Others felt she had given armour to rapists who would use her statement as defence for their crimes.

That was not her only controversial statement as she went on to support polygamy and said she preferred a polygamous marriage as opposed to a monogamous one.

At the time, Ndlovu was in a monogamous marriage with Pastor Sam Fidelis but she is now divorced.

Hlobi also told pupils at Mhlatane High School that her first sexual encounter was rape which resulted in pregnancy.

This statement also received criticism from individuals who felt she had not been fair to her children because she suggested that her first child was a product of rape.

Meanwhile, at the CEDAW conference, Swaziland came under focus as the delegation was bombarded with questions on alleged acts of gender insensitiveness.

"A woman was murdered and burned. The perpetrator was prosecuted only for assault, for grievous bodily harm and arson," said one delegate.

Another said: "A woman with albinism was beheaded and dumped on the bank of a river. The sentence was only five years imprisonment."

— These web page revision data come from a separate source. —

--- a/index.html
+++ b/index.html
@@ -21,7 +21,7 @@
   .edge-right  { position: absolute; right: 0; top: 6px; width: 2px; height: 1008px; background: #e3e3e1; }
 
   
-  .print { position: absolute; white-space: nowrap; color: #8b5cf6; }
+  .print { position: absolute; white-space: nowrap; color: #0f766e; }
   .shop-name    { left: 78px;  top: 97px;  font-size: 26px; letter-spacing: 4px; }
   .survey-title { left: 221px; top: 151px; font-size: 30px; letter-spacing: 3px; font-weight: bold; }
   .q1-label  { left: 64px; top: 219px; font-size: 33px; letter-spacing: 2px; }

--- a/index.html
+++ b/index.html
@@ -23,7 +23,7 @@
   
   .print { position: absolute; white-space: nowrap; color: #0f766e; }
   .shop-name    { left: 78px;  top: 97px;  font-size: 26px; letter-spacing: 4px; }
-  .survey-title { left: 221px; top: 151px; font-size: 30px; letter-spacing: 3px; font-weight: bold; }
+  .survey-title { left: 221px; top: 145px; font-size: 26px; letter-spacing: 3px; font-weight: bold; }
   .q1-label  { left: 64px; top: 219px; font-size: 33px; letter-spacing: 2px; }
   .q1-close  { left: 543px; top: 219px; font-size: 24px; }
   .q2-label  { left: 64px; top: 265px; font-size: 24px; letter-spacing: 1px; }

The committee said it was concerned by the impunity that prevailed in cases touching on violence against women and girls as statistics showed that one in three young women experienced some form of sexual violence.

"Sexual violence including marital rape is a prevalence of alarming dimensions," said the committee.

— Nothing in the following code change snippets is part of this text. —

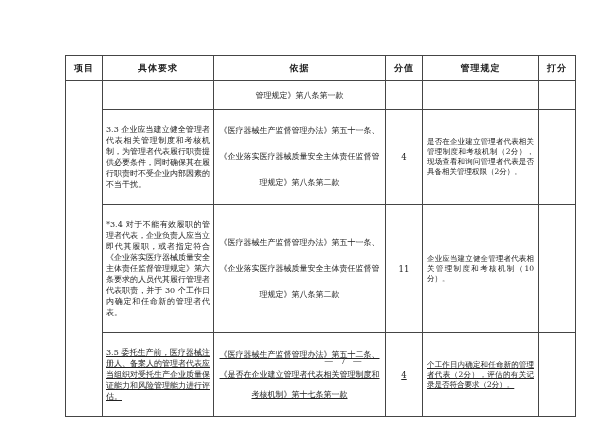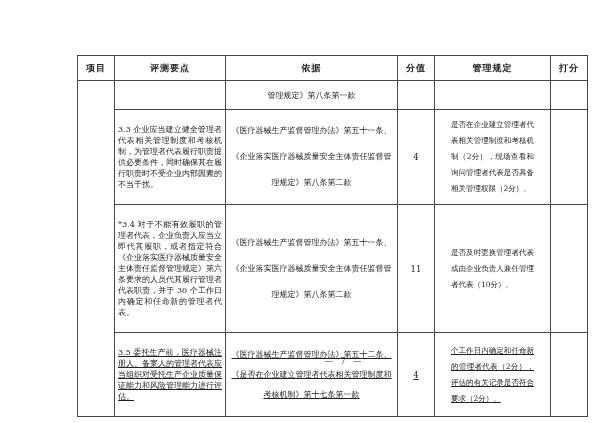--- a/index.html
+++ b/index.html
@@ -13,7 +13,7 @@
   }
   .doc-table{
     position:absolute;
-    left:77px; top:55px;
+    left:65px; top:55px;
     width:510px;
     border-collapse:collapse;
     table-layout:fixed;

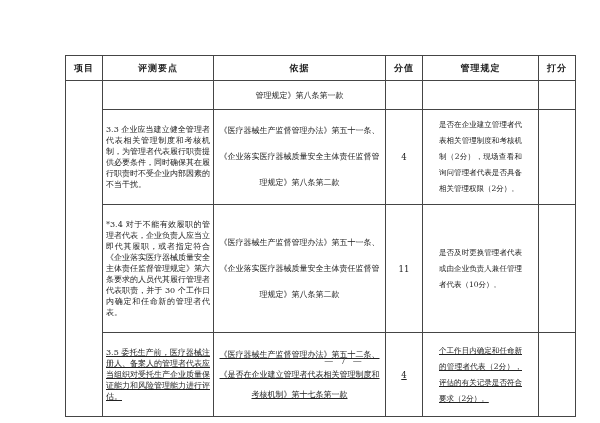--- a/index.html
+++ b/index.html
@@ -97,7 +97,7 @@
   <thead>
     <tr>
       <th>项目</th>
-      <th>评测要点</th>
+      <th>具体要求</th>
       <th>依据</th>
       <th>分值</th>
       <th>管理规定</th>

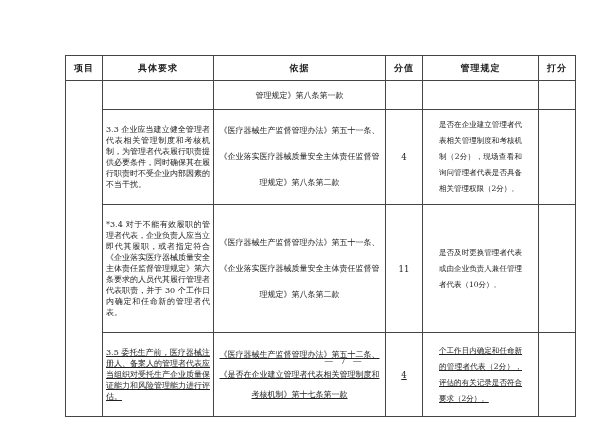--- a/index.html
+++ b/index.html
@@ -63,8 +63,8 @@
   }
   td.cell-points{
     vertical-align:middle;
-    padding:1px 16px;
-    line-height:16px;
+    padding:1px 4px;
+    line-height:10px;
     font-size:7.5px;
     text-align:justify;
     text-justify:inter-character;

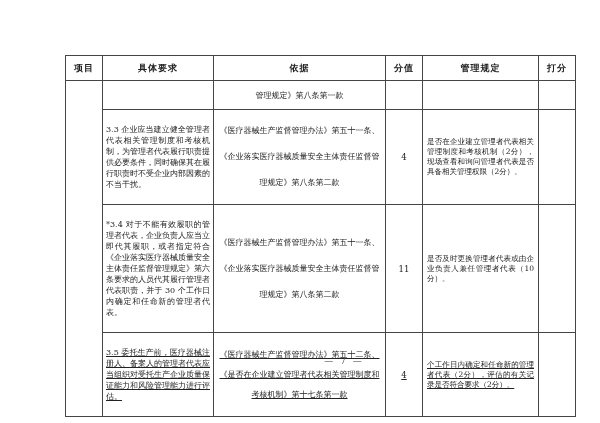--- a/index.html
+++ b/index.html
@@ -124,7 +124,7 @@
       <td class="cell-req">*3.4 对于不能有效履职的管理者代表，企业负责人应当立即代其履职，或者指定符合《企业落实医疗器械质量安全主体责任监督管理规定》第六条要求的人员代其履行管理者代表职责，并于 30 个工作日内确定和任命新的管理者代表。</td>
       <td class="cell-basis">《医疗器械生产监督管理办法》第五十一条、《企业落实医疗器械质量安全主体责任监督管理规定》第八条第二款</td>
       <td class="cell-score">11</td>
-      <td class="cell-points">是否及时更换管理者代表或由企业负责人兼任管理者代表（10分）。</td>
+      <td class="cell-points">企业应当建立健全管理者代表相关管理制度和考核机制（10分）。</td>
       <td class="cell-grade"></td>
     </tr>
     <tr class="r-35">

"We don't condone men that abuse women in any form," the Swaziland delegation responded.

The PS admitted that people with albinism had been exposed to ritual murder but such an issue was being addressed within legislation pertaining to criminal procedure.

On violence against women, the PS reportedly reiterated that the Sexual Offences Bill, which is still held up in parliament, would be the solution.

The PS was asked on what government was doing to prioritise the Bill and have it passed quickly, but she could not commit to the time frame.

............Other issues that were raised on Swaziland:-

= The dual legal system disproportionately affects women and their access to justice in Swaziland.
= In Swaziland, there is discrimination against women participating in politics.
= Lack of finances is an excuse to justify lack of political will in Swaziland.
= Swaziland should implement a national action plan on CEDAW concluding observations within a four-year time frame.
= Swaziland's Marriage Act classifies women as minors and needs to be reviewed.
= Why is it taking more than nine years for Swaziland to pass the Sexual Offences Bill?
= Access to justice is being hindered by lack of an enabling legislation to operationalise the Human Rights Commission.
= Women should have access to all political areas and positions including being Head of State.